As we continued the discussion, he suggested I create a tool to analyze candidates last names to classify their ethnicity. His rationale was to track candidates thru the pipeline to understand where they were falling out. He made the argument that the last name Nguyen, for example, has an extremely high likelihood of being Vietnamese. As an engineer, I understand this suggestion and why it may seem logical. However, classifying ethnicity's by name is problematic as evidenced by my name (Leslie Miley) What I also found disconcerting is this otherwise highly sophisticated thinker could posit that an issue this complex could be addressed by name analysis. (For reference, here is a tool that attempts to do that. With Jewish or African/African Americans, this classifier scored 0% on identifying these groups in Twitter engineering). While not intentional, his idea underscored the unconscious tendency to ignore the complex forces of history, colonization, slavery and identity.

Miley believes that Twtitter's stagnating number of users can be attributed to the lack of diversity in the company's engineering team. According to its 2015 diversity report, Twitter's tech employees consist of only 1 percent African-Americans, 3 percent Hispanics and 13 percent women. "This is why Twitter is stuck at 320 million users," Miley said. "It doesn't have people making product decisions who understand the use case of the most prolific communities on Twitter."

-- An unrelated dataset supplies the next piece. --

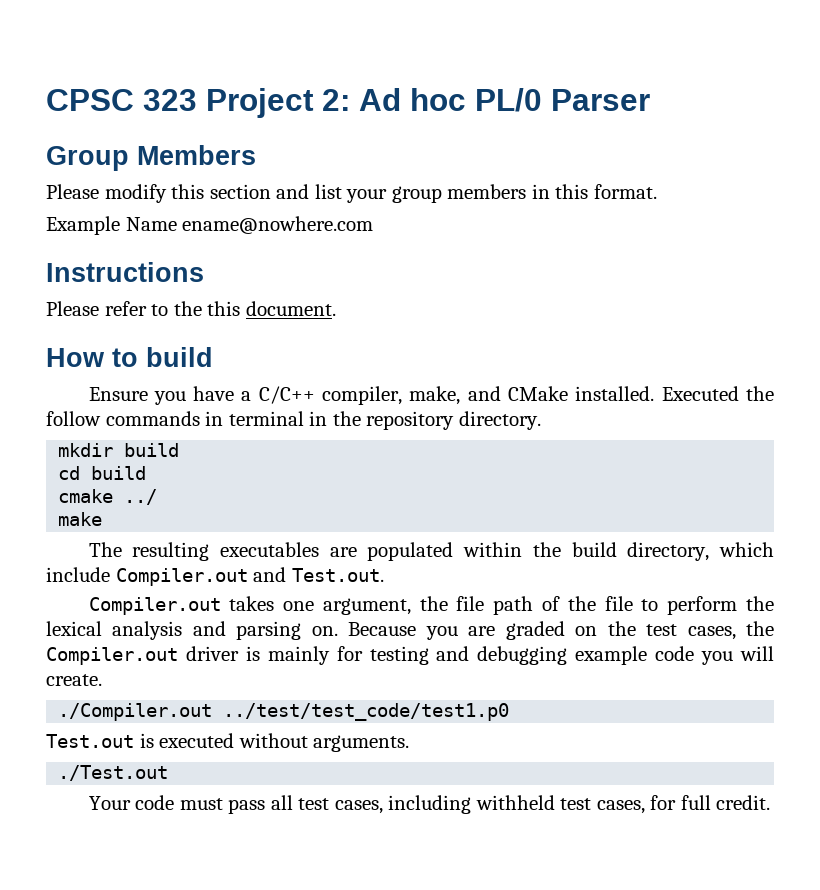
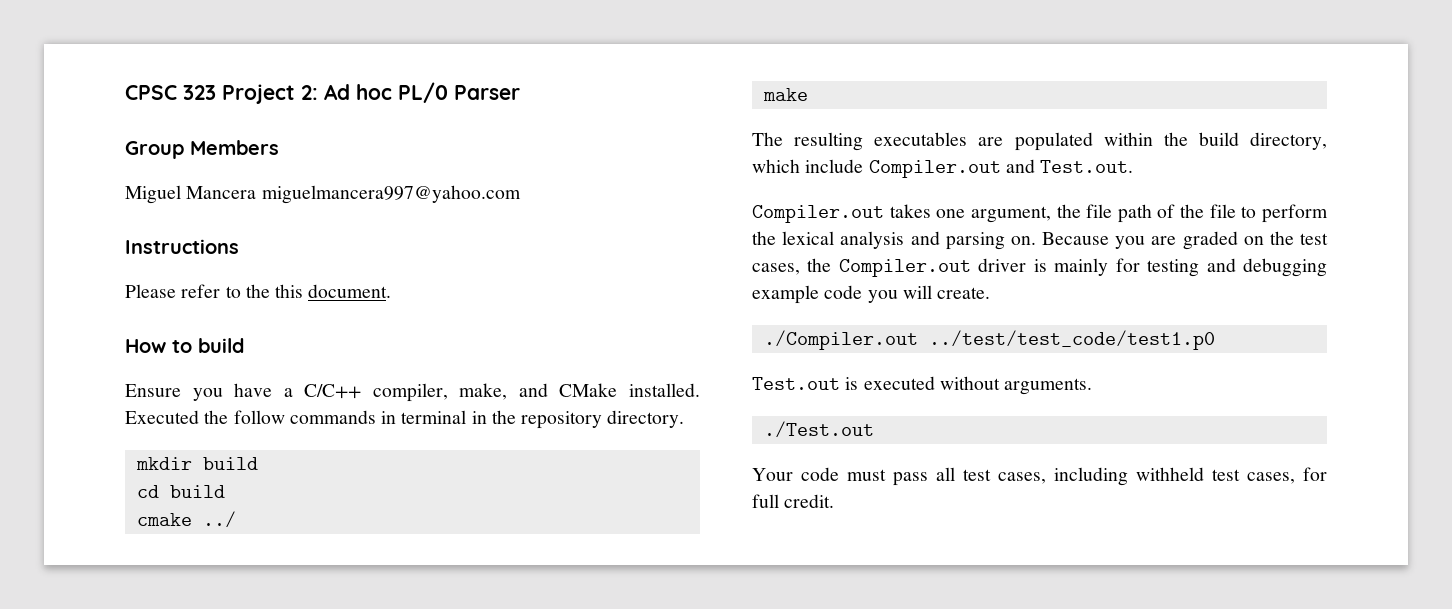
[46,184,657,203] [46,216,374,235] Please modify this section and list your group members in this format. // Example Name ename@nowhere.com -> [125,185,521,204] Miguel Mancera miguelmancera997@yahoo.com

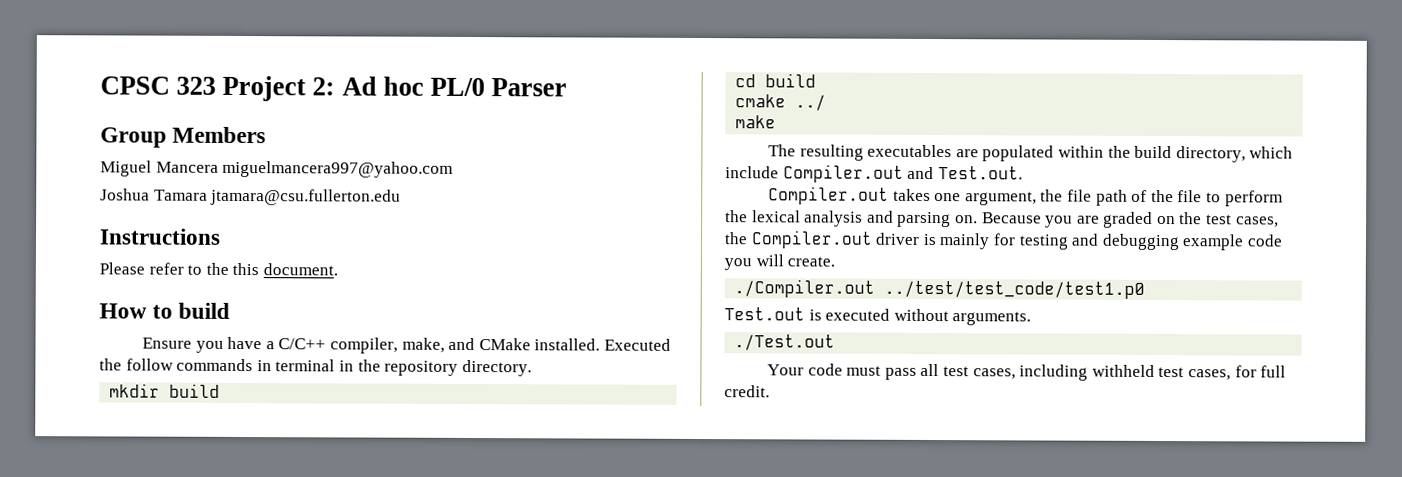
(521, 194) none -> [100,188,402,206] // Joshua Tamara jtamara@csu.fullerton.edu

There is some hope for the situation, according to Miley, in the form of Jack Dorsey. Miley said that as far as he knew, the CEO was the only C-level executive (the top tier of bosses) to have met with Blackbird, an employee resource group for Twitter's black employees. "The return of Jack Dorsey has the potential to change the diversity trajectory for Twitter. It is my belief that Jack understands the use case of Twitter better than anyone else, understands how diversity can be additive to growth, and is committed to making that happen," said Miley.

In 2014, 27% of black internet users were on Twitter, compared with 25% of Hispanic users and 21% of white users, according to the Pew Research Center.

"We're committed to making substantive progress in making Twitter more diverse and inclusive," a Twitter spokesperson said in response to Miley's blog. "This commitment includes the expansion of our inclusion and diversity programs, diversity recruiting, employee development, and resource group-led initiatives."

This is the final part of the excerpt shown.